A retrospective longitudinal study by Liu et al. quantitatively assessed hippocampal volume changes in 75 patients receiving WBRT (20x2 Gy or 10x3 Gy) for brain metastases using manual contouring on 3.0 T MRI T1-weighted images [32]. The mean hippocampal volume was 3.41 ± 0.49 cm³ before RT. A significant biphasic atrophy was observed: volume decreased to 3.32 ± 0.49 cm³ at the early post-WBRT scan (mean 26 days), representing a 1.68% reduction (p<0.05), and further declined to 2.95 ± 0.45 cm³ at long-term follow-up (mean 393 days), corresponding to a cumulative 12.51% loss compared to baseline (p<0.05). In addition to volumetry, the authors performed a multisequence MRI radiomics analysis. This analysis revealed that changes in numerous quantitative imaging features (radiomics) were more pronounced and occurred earlier than gross volumetric loss. Furthermore, the temporal patterns of these feature alterations differed across MRI sequences, suggesting distinct underlying microstructural injuries evolving over time post-irradiation.
WBRT in Children
The developing brain of children is particularly vulnerable to radiation. Studies in pediatric populations reveal distinct patterns of hippocampal injury and recovery.
Nagel et al. examined 25 children treated with CSI and chemotherapy for medulloblastoma [33]. Mean age at diagnosis was 8.27 years. CSI doses were 36-39.6 Gy (high-risk) or 23.4 Gy (average-risk). Additionally, a boost was performed on the bed and tumor remnants up to a total dose of 55.8 Gy. This was followed by four cycles of cyclophosphamide, cisplatin, and vincristine chemotherapy. Volumetric MRI on a 1.5 T scanner was performed serially for five years post treatment (average 6.36 scans/patient). Hippocampi were manually delineated by a blinded investigator. The authors determined that both hippocampi initially decreased in size after treatment, but two to three years after diagnosis, the structures returned to their normal growth pattern. Notably, the total cranial radiation dose (as defined by risk group) was not a statistically significant predictor of overall hippocampal volume change in the models. Volume loss was predominant in the posterior regions, corresponding to the high-dose boost area. Female sex, low parental education, shunt placement, and seizure history negatively impacted hippocampal volume. The authors presented a significant quadratic function of time since diagnosis that described the dynamics of hippocampal volumes. The predictive models were the following: Left hippocampal volume = 2.6037 - 0.0846t + 0.0197t2. Right hippocampal volume = 2.5643 - 0.0928t + 0.0246 t2, where “t” is time.
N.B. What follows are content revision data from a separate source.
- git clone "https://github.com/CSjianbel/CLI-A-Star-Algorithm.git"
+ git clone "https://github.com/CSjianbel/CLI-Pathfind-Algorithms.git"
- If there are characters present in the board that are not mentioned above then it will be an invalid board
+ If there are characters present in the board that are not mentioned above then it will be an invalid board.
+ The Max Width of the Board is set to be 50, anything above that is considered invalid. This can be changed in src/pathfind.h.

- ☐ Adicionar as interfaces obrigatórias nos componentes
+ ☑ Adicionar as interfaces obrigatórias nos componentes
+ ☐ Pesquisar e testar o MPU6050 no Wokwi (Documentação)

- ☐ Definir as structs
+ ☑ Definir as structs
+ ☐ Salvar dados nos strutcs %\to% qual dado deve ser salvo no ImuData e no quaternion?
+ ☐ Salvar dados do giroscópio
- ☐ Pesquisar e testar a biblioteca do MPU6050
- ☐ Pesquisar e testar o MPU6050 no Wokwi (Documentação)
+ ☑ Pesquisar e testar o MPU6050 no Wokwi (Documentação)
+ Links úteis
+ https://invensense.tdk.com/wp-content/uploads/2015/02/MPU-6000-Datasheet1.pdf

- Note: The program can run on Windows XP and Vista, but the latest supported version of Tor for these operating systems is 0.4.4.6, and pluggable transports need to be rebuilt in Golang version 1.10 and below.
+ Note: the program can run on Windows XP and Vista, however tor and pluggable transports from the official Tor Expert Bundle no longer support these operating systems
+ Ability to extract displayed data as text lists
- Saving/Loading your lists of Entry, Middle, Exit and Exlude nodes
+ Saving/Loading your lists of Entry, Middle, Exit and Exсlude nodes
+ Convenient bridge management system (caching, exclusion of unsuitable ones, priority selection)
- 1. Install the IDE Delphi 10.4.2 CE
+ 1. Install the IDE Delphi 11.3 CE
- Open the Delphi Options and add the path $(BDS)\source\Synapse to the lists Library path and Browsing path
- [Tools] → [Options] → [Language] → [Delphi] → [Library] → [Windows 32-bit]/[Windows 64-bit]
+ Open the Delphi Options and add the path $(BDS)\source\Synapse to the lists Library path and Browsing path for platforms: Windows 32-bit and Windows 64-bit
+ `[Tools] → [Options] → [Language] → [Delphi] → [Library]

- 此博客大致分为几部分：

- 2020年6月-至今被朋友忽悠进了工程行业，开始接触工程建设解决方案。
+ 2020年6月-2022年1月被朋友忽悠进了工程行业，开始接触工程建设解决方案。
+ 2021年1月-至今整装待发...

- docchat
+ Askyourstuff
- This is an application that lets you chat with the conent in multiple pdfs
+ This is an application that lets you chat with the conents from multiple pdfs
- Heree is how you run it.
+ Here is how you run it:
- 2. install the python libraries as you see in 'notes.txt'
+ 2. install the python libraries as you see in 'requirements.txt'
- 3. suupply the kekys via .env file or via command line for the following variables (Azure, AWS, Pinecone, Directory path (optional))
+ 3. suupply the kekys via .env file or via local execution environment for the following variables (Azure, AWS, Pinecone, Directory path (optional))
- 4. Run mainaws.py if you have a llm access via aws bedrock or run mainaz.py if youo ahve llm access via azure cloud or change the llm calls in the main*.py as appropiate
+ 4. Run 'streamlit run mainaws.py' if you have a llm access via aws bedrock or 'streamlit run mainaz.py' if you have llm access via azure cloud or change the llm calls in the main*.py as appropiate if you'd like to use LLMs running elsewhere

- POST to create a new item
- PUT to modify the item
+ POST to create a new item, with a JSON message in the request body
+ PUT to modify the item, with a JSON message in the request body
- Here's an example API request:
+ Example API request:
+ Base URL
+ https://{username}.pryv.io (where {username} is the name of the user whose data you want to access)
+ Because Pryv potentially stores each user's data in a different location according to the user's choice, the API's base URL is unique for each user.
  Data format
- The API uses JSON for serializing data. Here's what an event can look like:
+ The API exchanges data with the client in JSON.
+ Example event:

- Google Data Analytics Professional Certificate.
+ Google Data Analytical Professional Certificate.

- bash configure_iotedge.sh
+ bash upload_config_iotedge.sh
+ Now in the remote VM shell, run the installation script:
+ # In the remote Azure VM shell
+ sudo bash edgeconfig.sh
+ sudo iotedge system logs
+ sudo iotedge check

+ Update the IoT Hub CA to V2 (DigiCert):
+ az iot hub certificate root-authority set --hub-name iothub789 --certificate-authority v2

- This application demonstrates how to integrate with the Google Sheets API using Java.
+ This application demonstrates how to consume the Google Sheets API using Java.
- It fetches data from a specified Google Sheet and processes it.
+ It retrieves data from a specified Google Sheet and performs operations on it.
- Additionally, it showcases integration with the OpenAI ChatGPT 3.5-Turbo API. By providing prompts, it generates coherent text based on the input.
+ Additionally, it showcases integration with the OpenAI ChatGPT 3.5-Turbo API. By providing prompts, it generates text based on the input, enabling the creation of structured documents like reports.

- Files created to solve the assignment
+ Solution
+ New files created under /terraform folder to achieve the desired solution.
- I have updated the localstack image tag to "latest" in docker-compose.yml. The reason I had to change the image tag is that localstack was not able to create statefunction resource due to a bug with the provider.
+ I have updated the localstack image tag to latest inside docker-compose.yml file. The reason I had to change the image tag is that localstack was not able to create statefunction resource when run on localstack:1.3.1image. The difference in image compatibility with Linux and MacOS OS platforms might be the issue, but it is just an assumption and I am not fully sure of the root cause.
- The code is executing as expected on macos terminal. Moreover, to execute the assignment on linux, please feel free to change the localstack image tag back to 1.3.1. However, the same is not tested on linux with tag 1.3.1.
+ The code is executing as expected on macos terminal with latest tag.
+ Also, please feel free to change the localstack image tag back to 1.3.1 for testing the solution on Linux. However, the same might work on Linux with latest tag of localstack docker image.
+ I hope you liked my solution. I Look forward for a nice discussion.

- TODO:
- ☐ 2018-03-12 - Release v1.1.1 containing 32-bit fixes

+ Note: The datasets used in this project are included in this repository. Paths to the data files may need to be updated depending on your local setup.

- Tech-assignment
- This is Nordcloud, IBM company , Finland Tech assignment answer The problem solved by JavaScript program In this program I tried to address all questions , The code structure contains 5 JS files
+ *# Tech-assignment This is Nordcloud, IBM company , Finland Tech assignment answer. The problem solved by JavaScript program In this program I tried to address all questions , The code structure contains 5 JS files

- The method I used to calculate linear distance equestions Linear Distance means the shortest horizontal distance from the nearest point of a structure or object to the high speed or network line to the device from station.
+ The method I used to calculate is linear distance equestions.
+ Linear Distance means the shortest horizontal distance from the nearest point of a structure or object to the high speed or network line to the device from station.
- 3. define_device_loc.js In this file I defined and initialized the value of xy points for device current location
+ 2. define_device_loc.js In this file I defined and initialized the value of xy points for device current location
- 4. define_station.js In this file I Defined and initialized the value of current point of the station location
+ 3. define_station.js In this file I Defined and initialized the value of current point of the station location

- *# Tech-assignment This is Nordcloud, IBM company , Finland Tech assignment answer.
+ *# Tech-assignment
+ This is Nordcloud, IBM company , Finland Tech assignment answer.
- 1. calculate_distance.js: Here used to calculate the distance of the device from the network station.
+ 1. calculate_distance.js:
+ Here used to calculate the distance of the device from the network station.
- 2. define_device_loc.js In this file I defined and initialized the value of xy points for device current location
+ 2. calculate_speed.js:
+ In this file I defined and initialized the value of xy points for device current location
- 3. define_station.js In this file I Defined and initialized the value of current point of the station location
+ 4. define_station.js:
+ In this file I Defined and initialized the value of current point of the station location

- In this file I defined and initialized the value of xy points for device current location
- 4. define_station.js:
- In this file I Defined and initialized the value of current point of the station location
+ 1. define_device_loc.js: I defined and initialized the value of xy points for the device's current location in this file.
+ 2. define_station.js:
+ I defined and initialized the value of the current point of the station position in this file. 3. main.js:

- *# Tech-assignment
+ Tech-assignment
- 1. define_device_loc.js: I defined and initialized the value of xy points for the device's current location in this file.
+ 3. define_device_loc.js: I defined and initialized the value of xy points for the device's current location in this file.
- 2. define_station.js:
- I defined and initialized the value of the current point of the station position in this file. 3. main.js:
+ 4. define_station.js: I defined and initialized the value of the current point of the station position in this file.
Decker et al. assessed hippocampal subfield volumes in 29 pediatric brain tumor survivors treated with cranial radiation and chemotherapy, and 30 healthy controls [35]. The fields were segmented using the multiple automatically generated templates for different brains automated segmentation algorithm. The study showed significantly smaller volumes in DG-CA4, CA1, CA2-3, and stratum radiatum-lacunosum-moleculare in pediatric brain tumor survivors.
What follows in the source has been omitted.